Arthur Edward Waite,in his A New Encyclopedia of Freemasonry (pp. 169-71),states that Dalcho was born in London,the son of an officer in the army of Frederick the Great of Prussia,but immigrated early in life to the United States,living in Baltimore before becoming a physician in Charleston,South Carolina (where he entered private practice in 1799 after serving there in the U.S. military).He eventually became an Episcopal priest in 1814.

In his Masonic career,Dr. Dalcho was one of the founders of the world's first Supreme Council of the Scottish Rite,and possibly one of the devisers of the 33-degree Scottish Rite itself,an expansion of the French 25-degree Rite of Perfection that first became known to the world in 1801,with Dalcho already holding the highest grade of Sovereign Grand Inspector General.(Dalcho however maintained that the Supreme Council dated to 1786).

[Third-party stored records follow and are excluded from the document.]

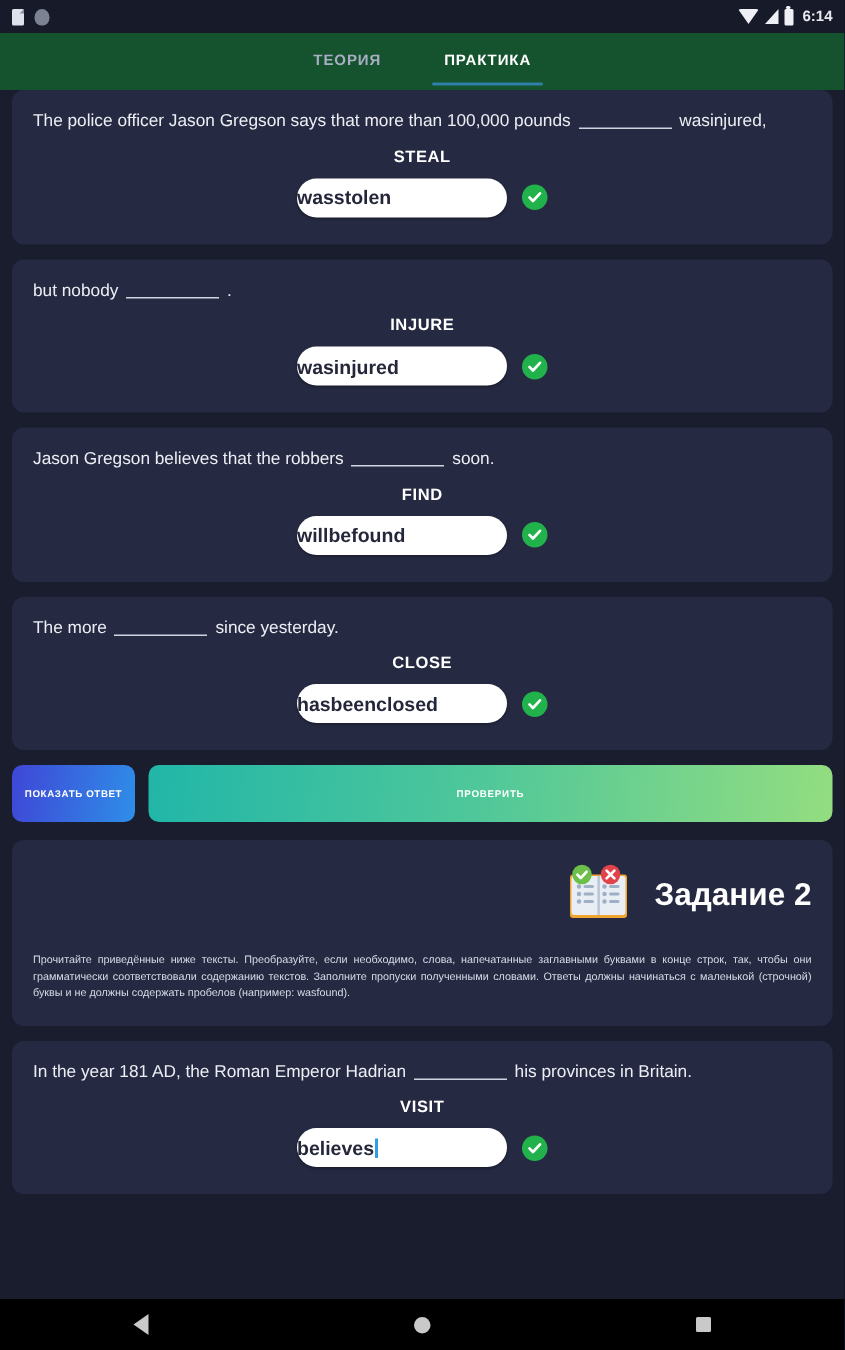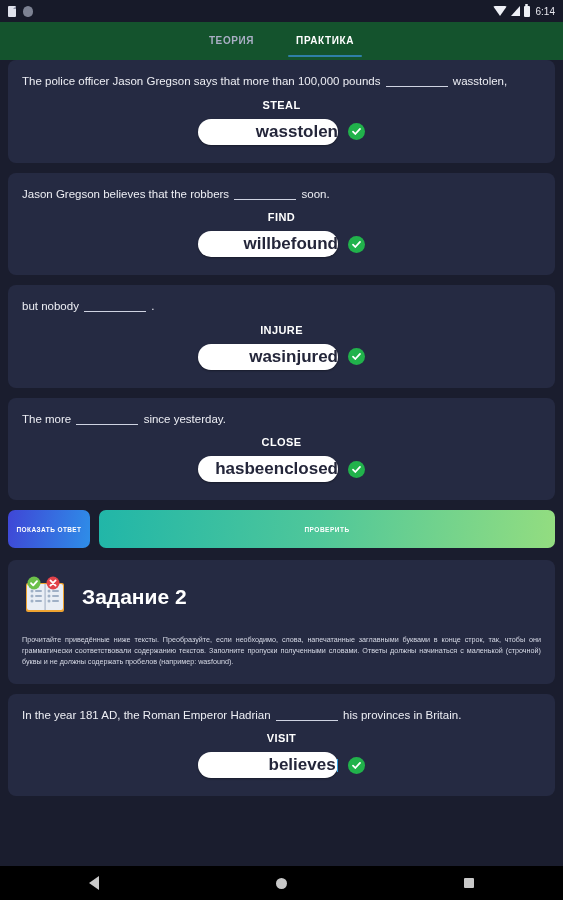--- a/index.html
+++ b/index.html
@@ -55,7 +55,7 @@
     content:""; position:absolute; top:-2px; left:1.5px;
     width:3px; height:2px; background:#eef0f6; border-radius:1px;
   }
-  .sb-time { font-size: 10px; font-weight: normal; letter-spacing: 0; margin-left: 2px; }
+  .sb-time { font-size: 10px; font-weight: bold; letter-spacing: 0; margin-left: 2px; }
 
   
   .tabbar {

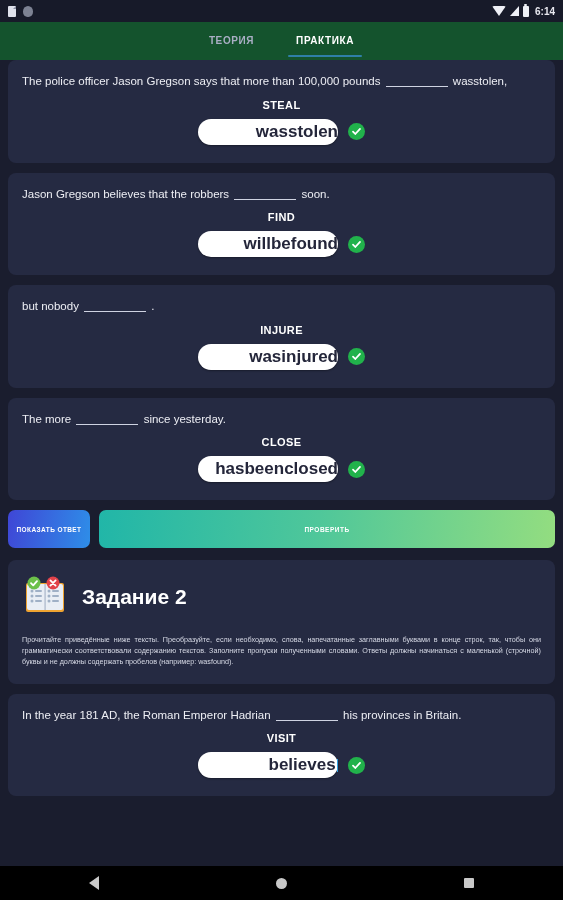--- a/index.html
+++ b/index.html
@@ -193,7 +193,7 @@
       <div class="q-sentence">
         <span>The police officer Jason Gregson says that more than 100,000 pounds</span>
         <span class="blank"></span>
-        <span>wasstolen,</span>
+        <span>wasinjured,</span>
       </div>
       <div class="hint">STEAL</div>
       <div class="answer-row">

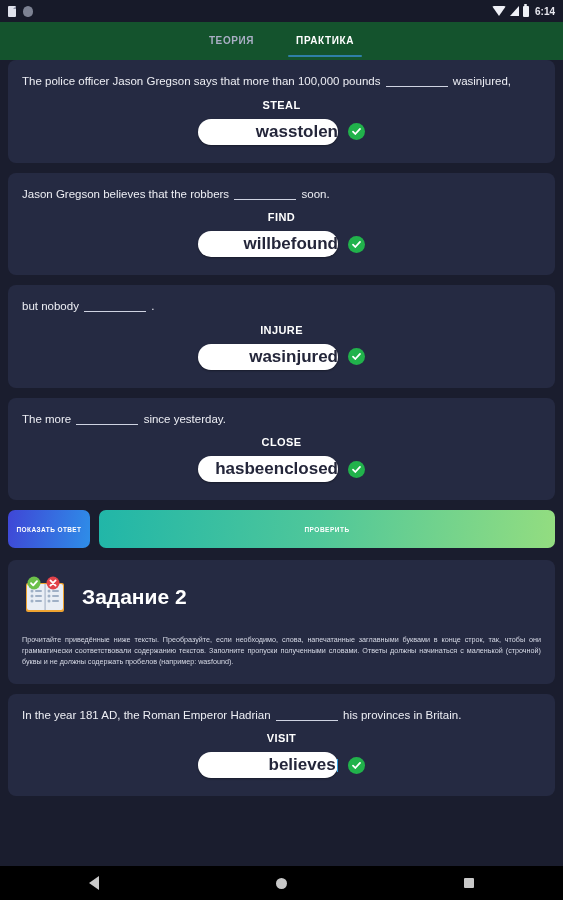--- a/index.html
+++ b/index.html
@@ -104,8 +104,8 @@
   .answer-input {
     width: 140px; height: 26px;
     background: #ffffff; border-radius: 14px;
-    display: flex; align-items: center; justify-content: flex-end;
-    color: #24263a; font-size: 17px; font-weight: bold;
+    display: flex; align-items: center; justify-content: flex-start;
+    color: #24263a; font-size: 13px; font-weight: bold;
     box-shadow: 0 1px 2px rgba(0,0,0,.35);
     position: relative;
   }

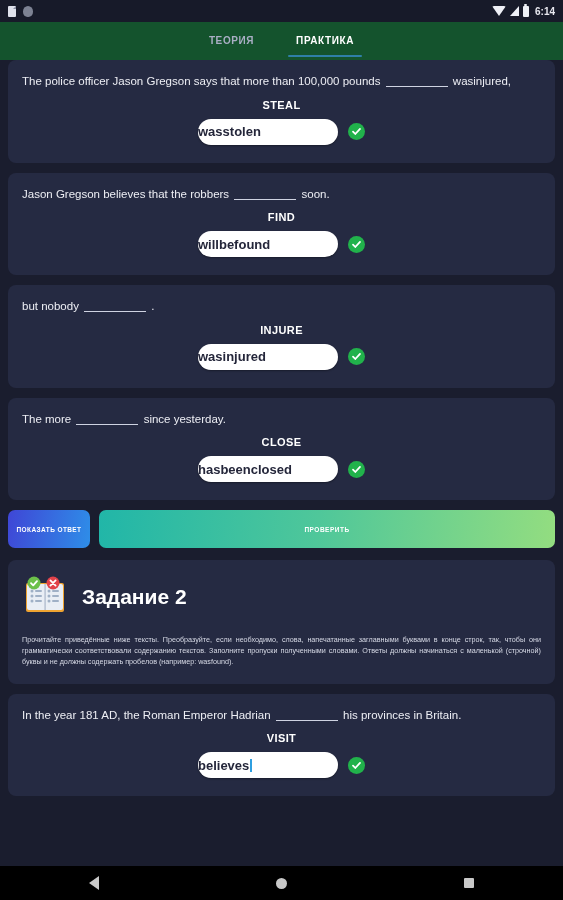--- a/index.html
+++ b/index.html
@@ -210,6 +210,25 @@
 
     <div class="card">
       <div class="q-sentence">
+        <span>but nobody</span>
+        <span class="blank"></span>
+        <span>.</span>
+      </div>
+      <div class="hint">INJURE</div>
+      <div class="answer-row">
+        <div class="answer-input">
+          <span>wasinjured</span>
+        </div>
+        <div class="check-badge">
+          <svg width="11" height="11" viewBox="0 0 11 11">
+              <path d="M2 5.6 L4.3 8 L9 2.9" stroke="#fff" stroke-width="1.8" fill="none" stroke-linecap="round" stroke-linejoin="round"></path>
+            </svg>
+        </div>
+      </div>
+    </div>
+
+    <div class="card">
+      <div class="q-sentence">
         <span>Jason Gregson believes that the robbers</span>
         <span class="blank"></span>
         <span>soon.</span>
@@ -218,25 +237,6 @@
       <div class="answer-row">
         <div class="answer-input">
           <span>willbefound</span>
-        </div>
-        <div class="check-badge">
-          <svg width="11" height="11" viewBox="0 0 11 11">
-              <path d="M2 5.6 L4.3 8 L9 2.9" stroke="#fff" stroke-width="1.8" fill="none" stroke-linecap="round" stroke-linejoin="round"></path>
-            </svg>
-        </div>
-      </div>
-    </div>
-
-    <div class="card">
-      <div class="q-sentence">
-        <span>but nobody</span>
-        <span class="blank"></span>
-        <span>.</span>
-      </div>
-      <div class="hint">INJURE</div>
-      <div class="answer-row">
-        <div class="answer-input">
-          <span>wasinjured</span>
         </div>
         <div class="check-badge">
           <svg width="11" height="11" viewBox="0 0 11 11">

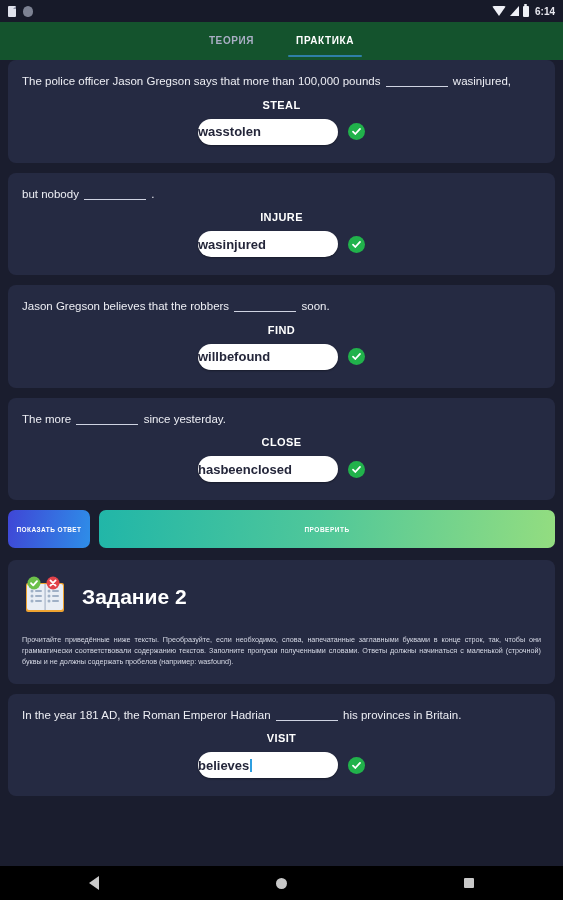--- a/index.html
+++ b/index.html
@@ -143,7 +143,7 @@
     background: #252a42; border-radius: 8px;
     padding: 14px 14px 16px; margin-bottom: 10px;
   }
-  .task-head { display: flex; align-items: center; gap: 14px; margin-bottom: 14px; }
+  .task-head { display: flex; align-items: center; gap: 14px; margin-bottom: 14px; justify-content: flex-end; }
   .book-icon { width: 46px; height: 46px; position: relative; flex: 0 0 46px; }
   .task-title { color: #ffffff; font-size: 21px; font-weight: bold; }
   .task-desc {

In orations delivered at the festivals of the Vernal Equinox of 1803 and 1804,Dalcho maintained that Freemasonry dated to the creation of the world,that its principles of teaching derived from the Druids and its moral maxims from Pythagoras.In 1807 (revising it in 1822) he published An Ahiman Rezon,an institutional text on Freemasonry not to be confused with an earlier work of that title by Laurence Dermott.

In 1816 Dalcho rose to the highest position,Sovereign Grand Commander,of what is most fully and formally titled The Supreme Council (Mother Council of the World) of the Inspectors General Knights Commander of the House of the Temple of Solomon of the Thirty-third degree of the Ancient and Accepted Scottish Rite of Freemasonry of the Southern Jurisdiction of the United States of America.However,he was driven to resign amid dissension and in 1823 ceased not only his participation on the Supreme Council but all Masonic activity for the rest of his life.